The first set of students, whose admission processes were concluded last year, are yet to resume, while another set of students sat for the Unified Tertiary Matriculation Examination (UTME) this year.
A Professor of Transport, Lagos State University (LASU), Prof. Samuel Odewumi, said court directives are not solutions to issues at stake.
“Even if ASUU is forced to the classroom, can lecturers be forced to teach? If they are forced to teach, can they be coerced into teaching at their optimum best? The worst harm you can do to students is to be taught by a dissatisfied and demoralised teacher.
“The minister of labour was more interested in winning the battle than solving the problem. The first principle in productive negotiation is a win-win outcome for all parties. To those on government side, they are sitting on a high horse, and power and arrogance are key ingredients of their tools.
“What is required going forward is to allow the intervention of the Speaker, House of Representatives, Femi Gbajabiamila to mature.
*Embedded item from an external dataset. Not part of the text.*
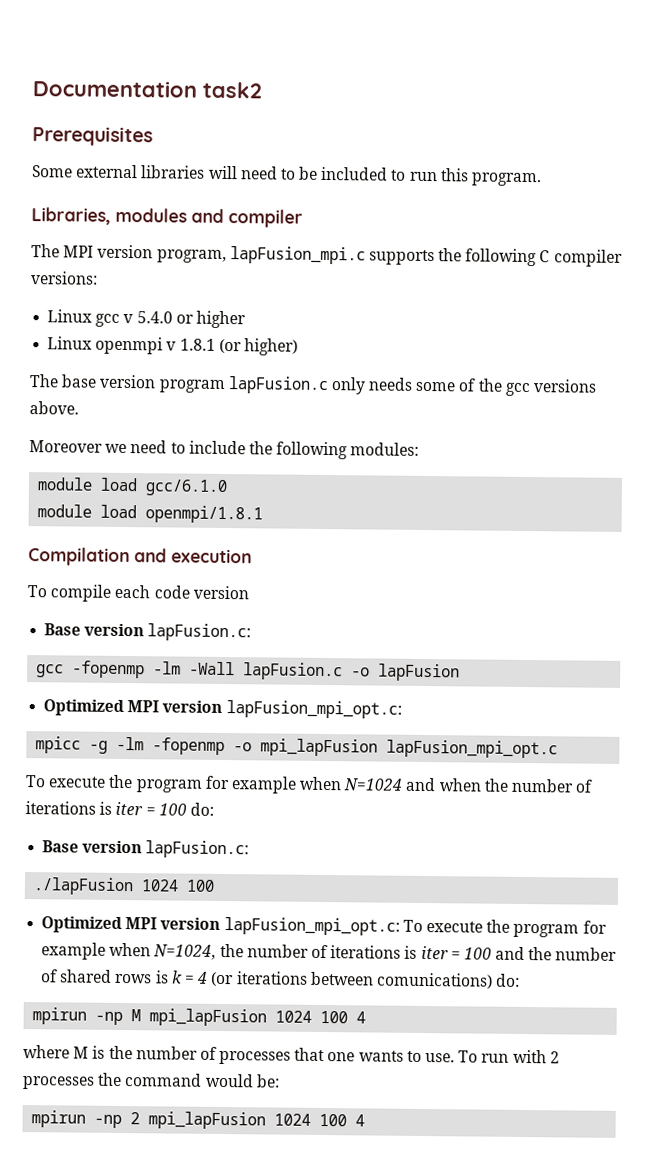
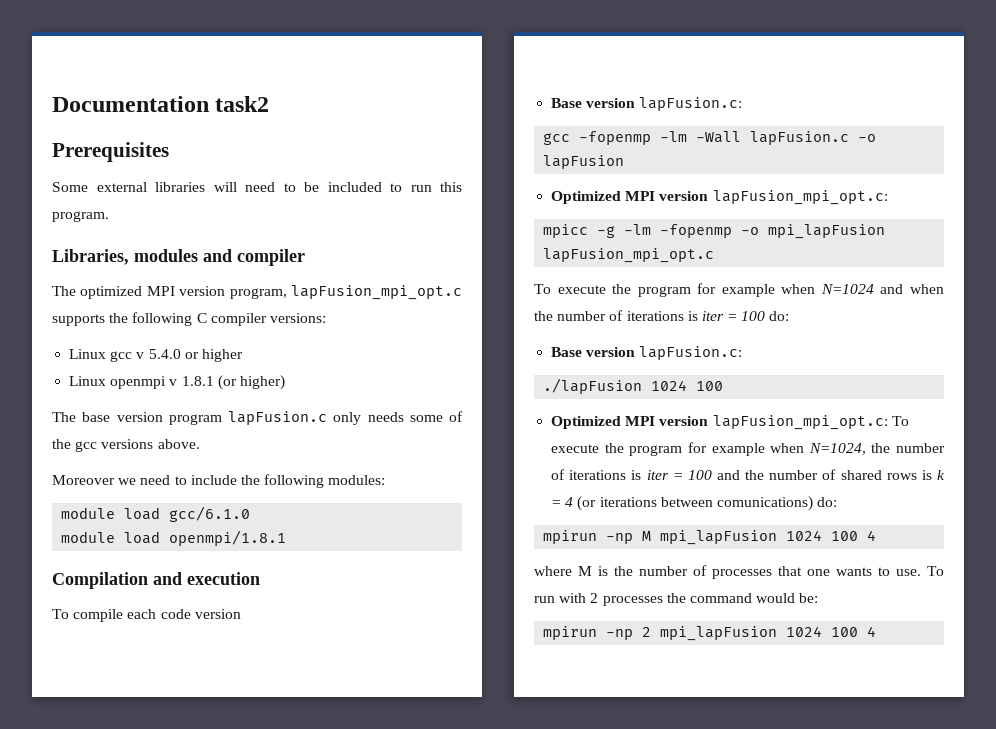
(60, 251) none -> [80,286,143,299] optimized
[229,246,366,265] lapFusion_mpi.c -> [291,285,462,300] lapFusion_mpi_opt.c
The Federal Government should keep faith with the pledge made to the Speaker.
“Besides, it is important that government employs knowledgeable and well informed negotiators with appropriate temperament to engage astute unions such as ASUU,” he said.
National Coordinator, Education Rights Campaign (ERC), Hassan Soweto, sympathised with the students for starting another journey that is likely to terminate very soon into another debilitating and prolonged strike.
He said this is because the Federal Government is not likely to use the period of the suspension of the strike to address any of the issues that forced ASUU to go on strike.
According to Soweto, the priority is for the Federal Government to immediately start addressing ASUU’s concerns with a view to ensure that public universities are properly and adequately funded and staff pay guaranteed.
“Also the government needs to do away with IPPIS and adopt UTAS, while also ensuring a regime of democratic management of universities to prevent corruption and looting by management.
“Linked to this is the need to ensure genuine autonomy of universities and respect democratic rights of students and staff,” Soweto said.
ERC commended ASUU for their courage and steadfastness, saying by their struggle, they have shown an example that President Muhammadu Buhari’s anti-poor government can be resisted in its agenda to make public education the preserve of a few rich elites.
“I urge them to utilise this period to take stock, review the struggle, draw useful lessons, repair, re-stock, re-arm, and re-strategise, with a view to preparing forces for renewal of the struggle to save public education,” he said.
Soweto urged the Federal Government to ensure that students do not have to experience similar prolonged strikes again by demonstrating commitment to the collective bargaining agreement.
President, National Association of Nigerian Students (NANS), Usman Barambu, in a chat with The Guardian, expressed appreciation to stakeholders, including the president, speaker, ministers, media and student leaders involved in the negotiation to return lecturers back to classrooms.
Barambu, however, urged the Federal Government to compensate students for the wasted period, saying at least a semester registration fee and hostel fee should be waived.
The student leader said the priority now is for students and lecturers to prepare themselves for lectures, while school management gets ready to manage the institutions.
“They should be patient enough with everybody. Because you wasted eight months of somebody’s life, if you’re teaching him, there is that anger.
Barambu advised ASUU to always carry students’ leaders along before going on strike, stressing that it is the same students that will come and help.
He told the Federal Government to fulfill promises, adding that they can meet and call ASUU to a roundtable for the ones they can’t, to explain situations to them. He said this would help eliminate strikes that are fast killing the sector and dashing the hope of Nigerian students.